I'm still waiting for the "Vanilla Wow F2P" to happen. I want to see old timer snobs cry.

Mwahaha!

Um... yeah, to run with the analogy... amnesty for private servers?

Slightly less tongue in cheek, I occasionally wonder just how much some players would be willing to pay for a legitimate private server, like a gated community. "One must simply keep the riff raff out, price is no object."

Klepsacovic said...

@mark: We taught you how to mass-produce tobacco in mildly radioactive fertilizer and then to smoke small amounts of it constantly so as to develop lung cancer, and as we all know, cancer cells are immortal, meaning that we gave you a little piece of immortality. To balance it out we killed a corresponding percentage of the population. I'm assuming you're native, hopefully I didn't completely misread.

@Okrane S: New players absolutely do affect the existing ones. Where do you think new raiders come from? Or the other people in LFD? Or old raiders? They were once new and their learning process then influences how they play now.

@mark again: The douches in trade might be old players who have nothing left to do. But maybe their audiences are new. Not that I'm disagreeing that new players clearly have some sort of effect.

@Tesh: Blizzard could sell eternal quitessence for $25 and somehow manage to sell out every single pixel. Yes, their servers would run out of pixels.

Ironically, gated communities require some way for people to get around the gate, or else they die out. In real life there are community boards and housing prices and that sort of thing, but how would they filter players in or out of private servers? I suppose they'd just end up as a series of blips as a guild or group of friends make one and eventually leave before some other group rents it out.

Cassandri said...

Gosh it's not just America. You should hear the ridiculous propangda going around in Australia about the "boat people" and "stopping the boat people" during the current federal election campaign.
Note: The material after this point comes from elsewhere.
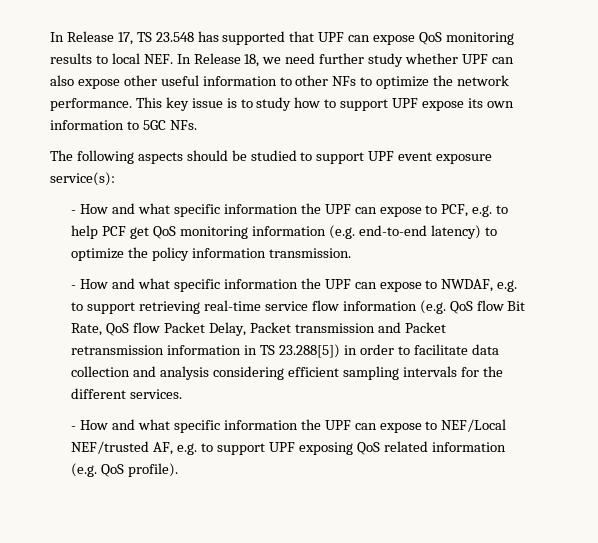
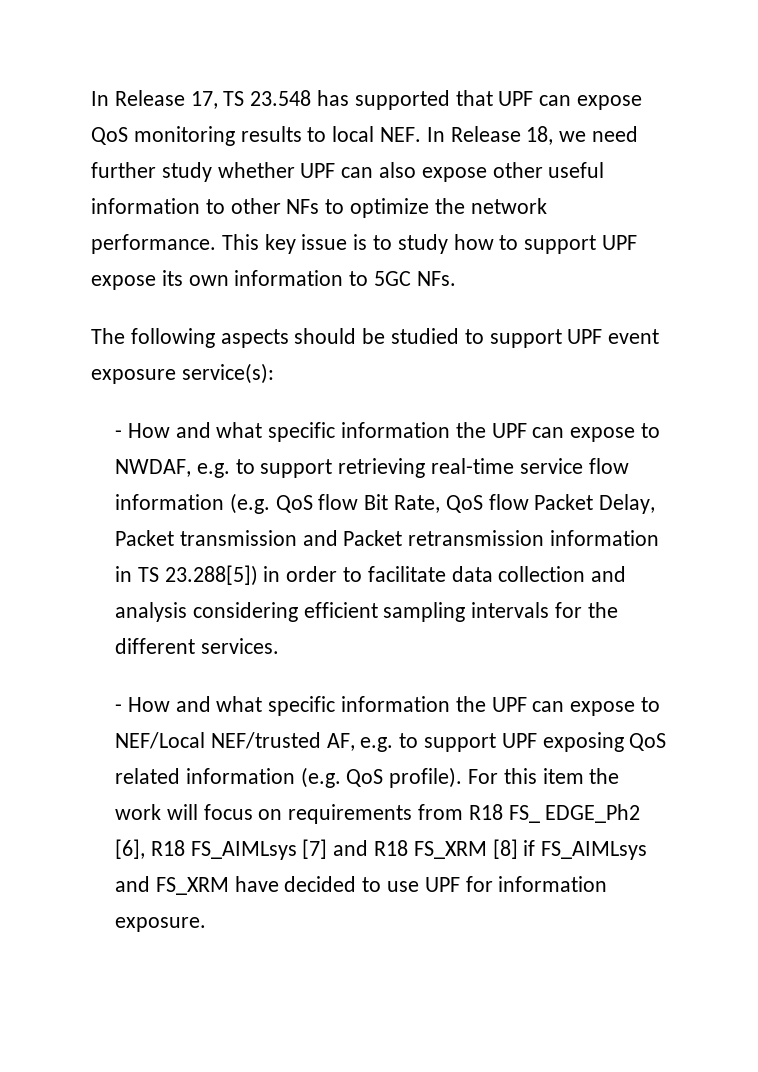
- - How and what specific information the UPF can expose to PCF, e.g. to help PCF get QoS monitoring information (e.g. end-to-end latency) to optimize the policy information transmission.
+ For this item the work will focus on requirements from R18 FS_ EDGE_Ph2 [6], R18 FS_AIMLsys [7] and R18 FS_XRM [8] if FS_AIMLsys and FS_XRM have decided to use UPF for information exposure.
An expert estimated that it would take well over 10 years to fill 1 football stadium with illegal immigrants who arrive by boat. It's like 5% of illegal immigrants or something.
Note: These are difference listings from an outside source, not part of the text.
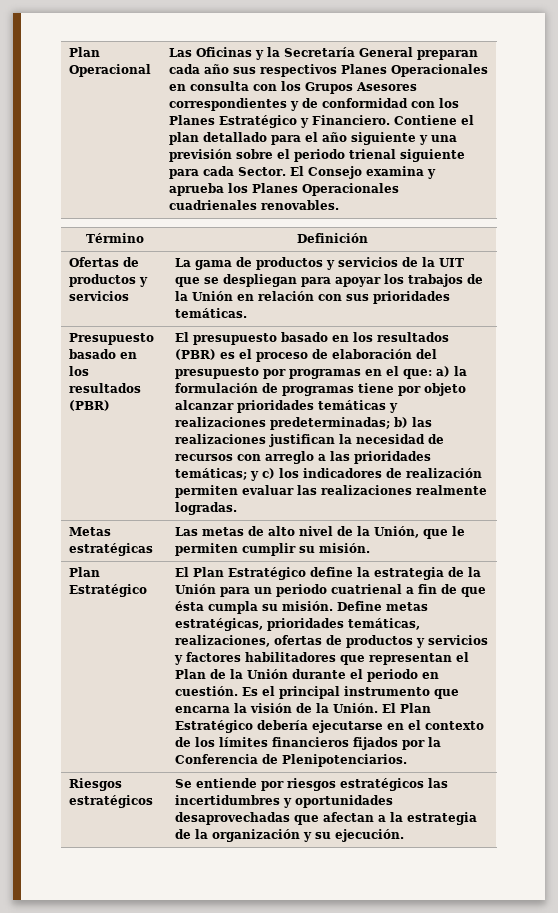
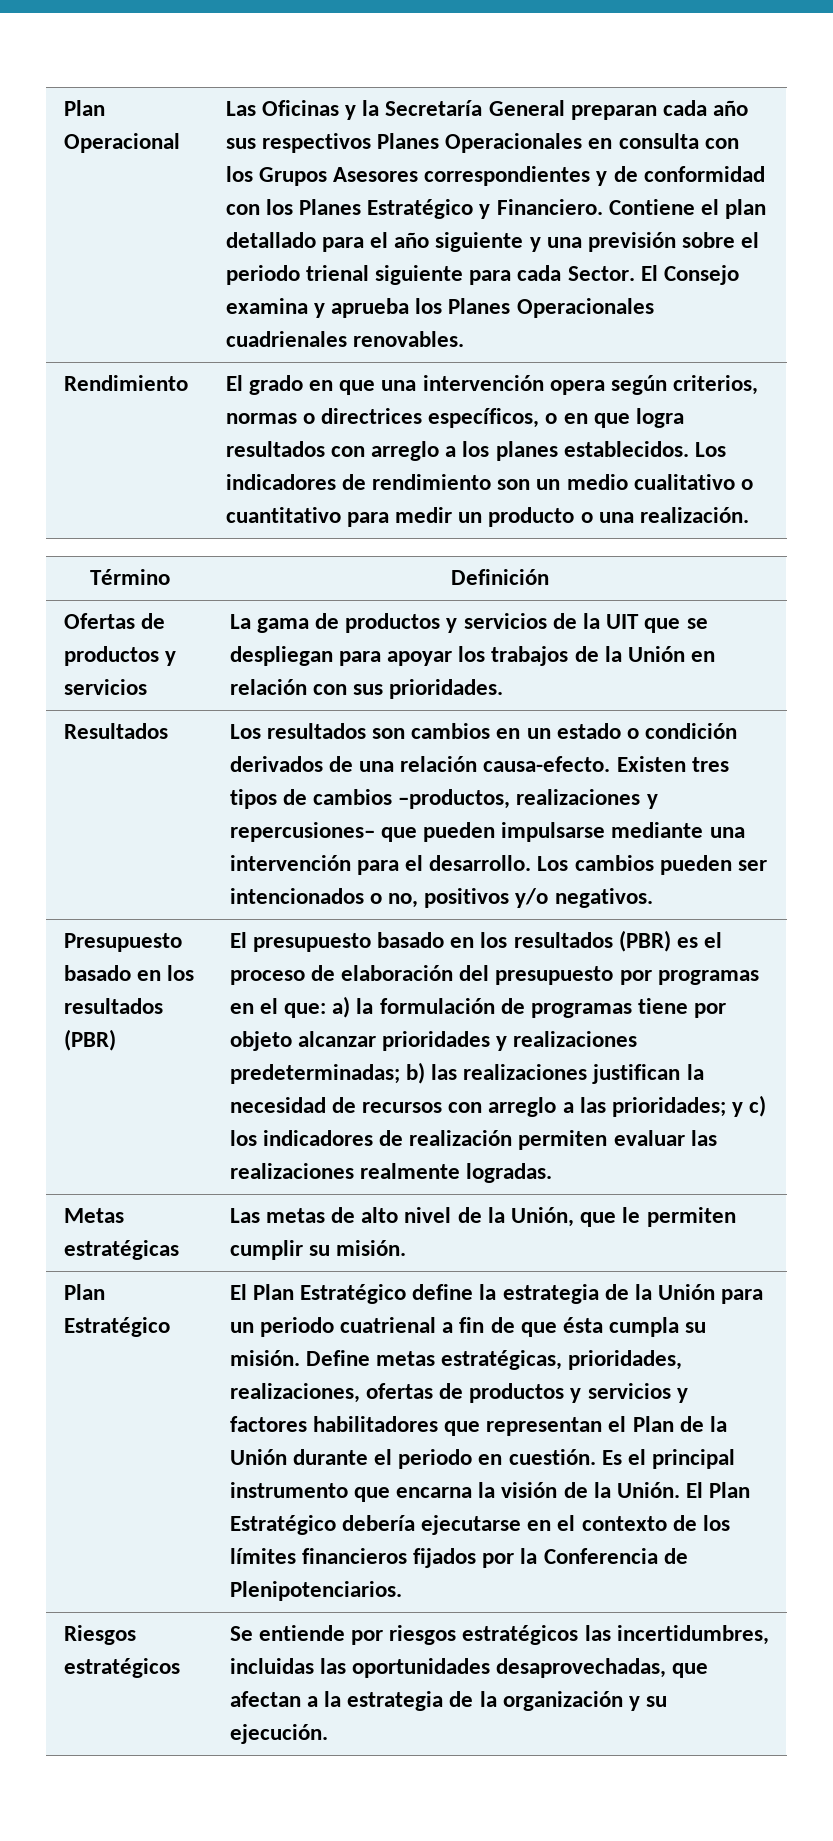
+ Rendimiento | El grado en que una intervención opera según criterios, normas o directrices específicos, o en que logra resultados con arreglo a los planes establecidos. Los indicadores de rendimiento son un medio cualitativo o cuantitativo para medir un producto o una realización.
- Ofertas de productos y servicios | La gama de productos y servicios de la UIT que se despliegan para apoyar los trabajos de la Unión en relación con sus prioridades temáticas.
+ Ofertas de productos y servicios | La gama de productos y servicios de la UIT que se despliegan para apoyar los trabajos de la Unión en relación con sus prioridades.
+ Resultados | Los resultados son cambios en un estado o condición derivados de una relación causa-efecto. Existen tres tipos de cambios –productos, realizaciones y repercusiones– que pueden impulsarse mediante una intervención para el desarrollo. Los cambios pueden ser intencionados o no, positivos y/o negativos.
- El presupuesto basado en los resultados (PBR) es el proceso de elaboración del presupuesto por programas en el que: a) la formulación de programas tiene por objeto alcanzar prioridades temáticas y realizaciones predeterminadas; b) las realizaciones justifican la necesidad de recursos con arreglo a las prioridades temáticas; y c) los indicadores de realización permiten evaluar las realizaciones realmente logradas.
+ El presupuesto basado en los resultados (PBR) es el proceso de elaboración del presupuesto por programas en el que: a) la formulación de programas tiene por objeto alcanzar prioridades y realizaciones predeterminadas; b) las realizaciones justifican la necesidad de recursos con arreglo a las prioridades; y c) los indicadores de realización permiten evaluar las realizaciones realmente logradas.
- Define metas estratégicas, prioridades temáticas, realizaciones, ofertas de productos y servicios y factores habilitadores que representan el Plan de la Unión durante el periodo en cuestión.
+ Define metas estratégicas, prioridades, realizaciones, ofertas de productos y servicios y factores habilitadores que representan el Plan de la Unión durante el periodo en cuestión.
- Riesgos estratégicos | Se entiende por riesgos estratégicos las incertidumbres y oportunidades desaprovechadas que afectan a la estrategia de la organización y su ejecución.
+ Riesgos estratégicos | Se entiende por riesgos estratégicos las incertidumbres, incluidas las oportunidades desaprovechadas, que afectan a la estrategia de la organización y su ejecución.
It's so stupid. Nobody in their right mind would take such a dangerous journey (in which many die) to cross an ocean and start a new life here unless their live back home is absolutely miserable.

Let em in I say.

(ps maybe noobs are miserable in RL and we should welcome them to the magical world of escapism! er, World of Warcraft)

Anonymous said...

@Cassandri:

The thing about Australia is that it is essentially and island, and for the most part jobs are still paying well and/or unionized. Immigration is much more controllable in Australia. I know because I'm trying to emigrate there, but the requirements are extremely high. In the U.S. on the other hand, all the corporations are so excited to get cheap Mexican labor, that they are in no hurry to make immigration difficult.